M.F. A mio avviso, sì. Perché creano vera ricchezza. Magari lo fanno più lentamente. In fondo, la stessa Germania, a parte il balzo del 2010, prima della crisi è cresciuta meno dell’Irlanda o degli Stati Uniti. Però, questo genere di sviluppo non è “drogato” da speculazioni finanziarie e da bolle immobiliari che, poi, quando esplodono fanno male. Soprattutto alle famiglie. Quelle famiglie che, non a caso, in un paese come l’Italia stanno meglio che in quelli che ci sembravano “turbopaesi”. Oggi la ricchezza delle nazioni è fondata in misura rilevante anche sul risparmio privato e sui patrimoni delle famiglie. Sarei felice se l’Italia crescesse dell’1,5% reale ogni anno. Un punto e mezzo costante e graduale.

Esiste in Italia una politica industriale?
B.E. Se esiste una politica industriale? Direi che attualmente non esiste proprio una politica. C’è un governo che sta funzionando come struttura. D’accordo, Tremonti ha fatto un buon lavoro, ma è stato soprattutto un lavoro di disciplina fiscale, di rigore, per tenere sotto controllo i conti. Non è però una politica economica capace di creare ricchezza. Insomma, parafrasando il titolo della recensione che Marco ha fatto del mio libro su Panorama Economy, “Try it again, Bill”, mi sento di dire, alla fine, “Try it again, Italy”

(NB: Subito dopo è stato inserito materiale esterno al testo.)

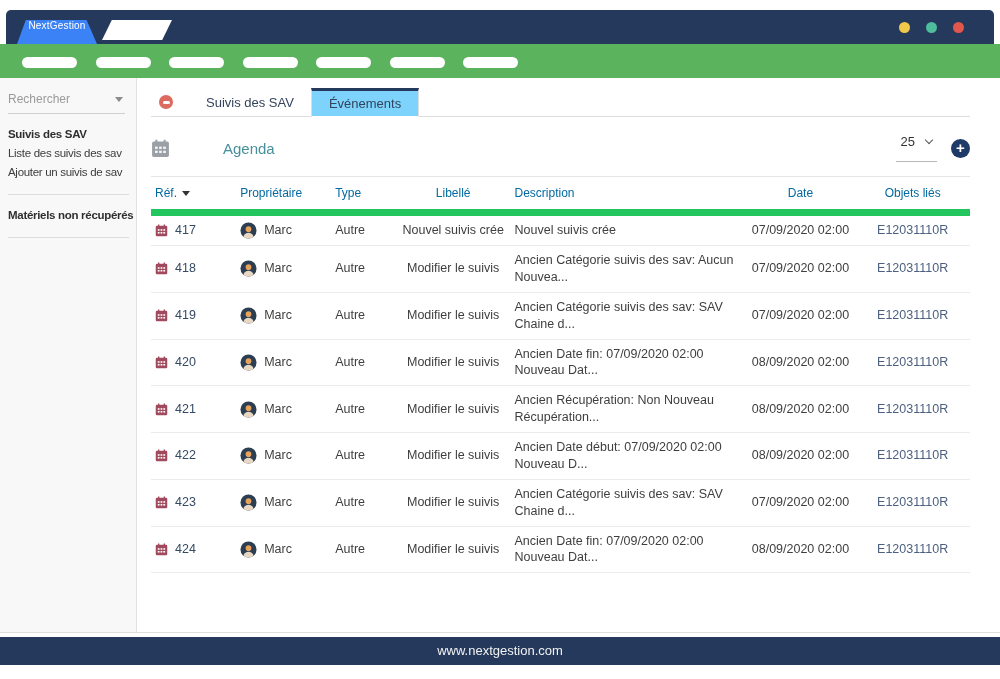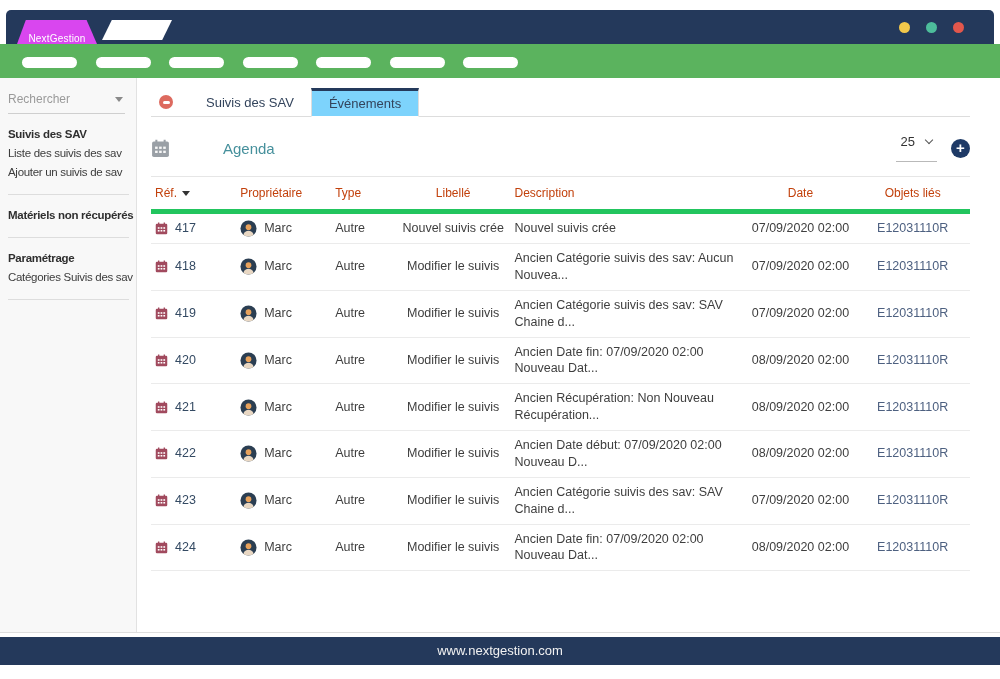"NextGestion" .brand-tab { align-items: flex-end -> flex-start; background: #d946ef -> #3b82f6 }
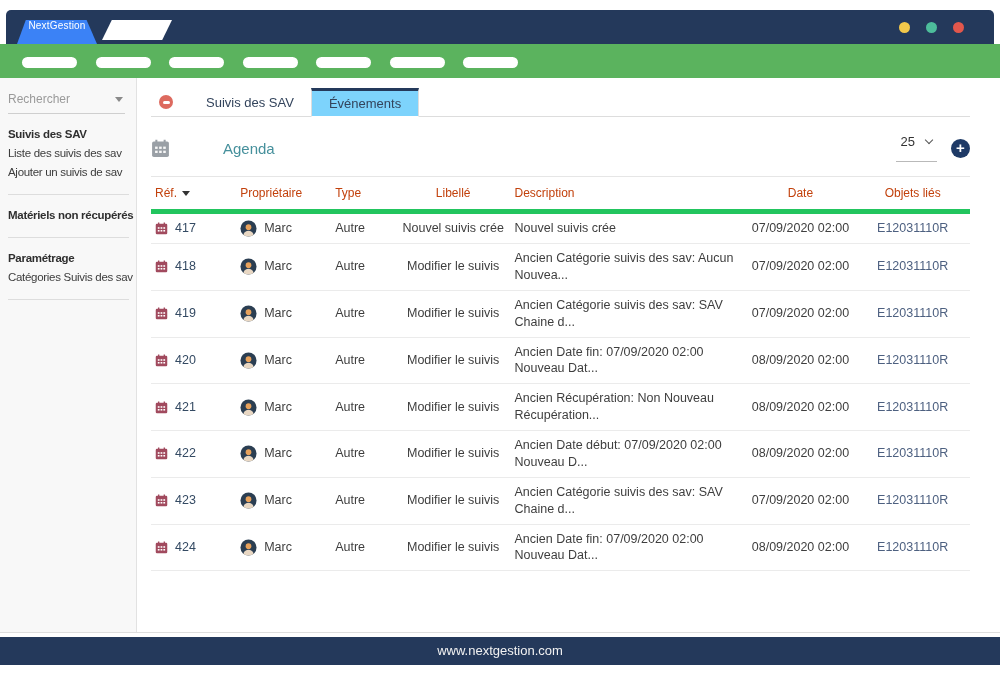"Réf." thead th { border-bottom: 5px solid #22c55e -> 7px solid #22c55e; color: #c2410c -> #0369a1 }
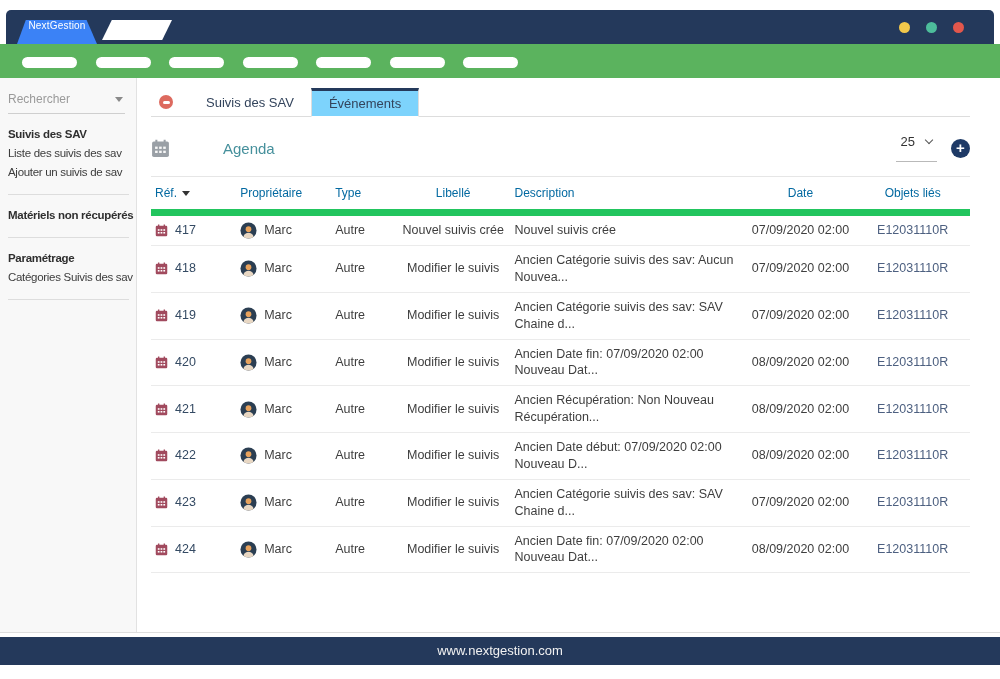"Paramétrage" div.side-group { html: <div> <div>Paramétrage</div> <div>Catégories Suivis des sav</div> </div> -> none }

M.F. Oggi non ha senso parlare di politica industriale. Il programma di Industria 2015, impostato dal precedente governo, non è decollato. Ma, anche se lo fosse, non è che avrebbe prodotto una crescita di tre punti. Negli ultimi due anni il governo ha avuto una politica nebulosa, anche perché ha dovuto affrontare problemi non normali. È vero che Tremonti ha attuato una politica incentrata sul contenimento dei costi. L’Italia non ha speso niente per uscire dalla crisi. Altri, sì. L’Italia nel 2010 è cresciuta dell’1,3%. Come l’Inghilterra. Il deficit primario italiano è uguale a zero. Quello inglese è pari al 7 per cento.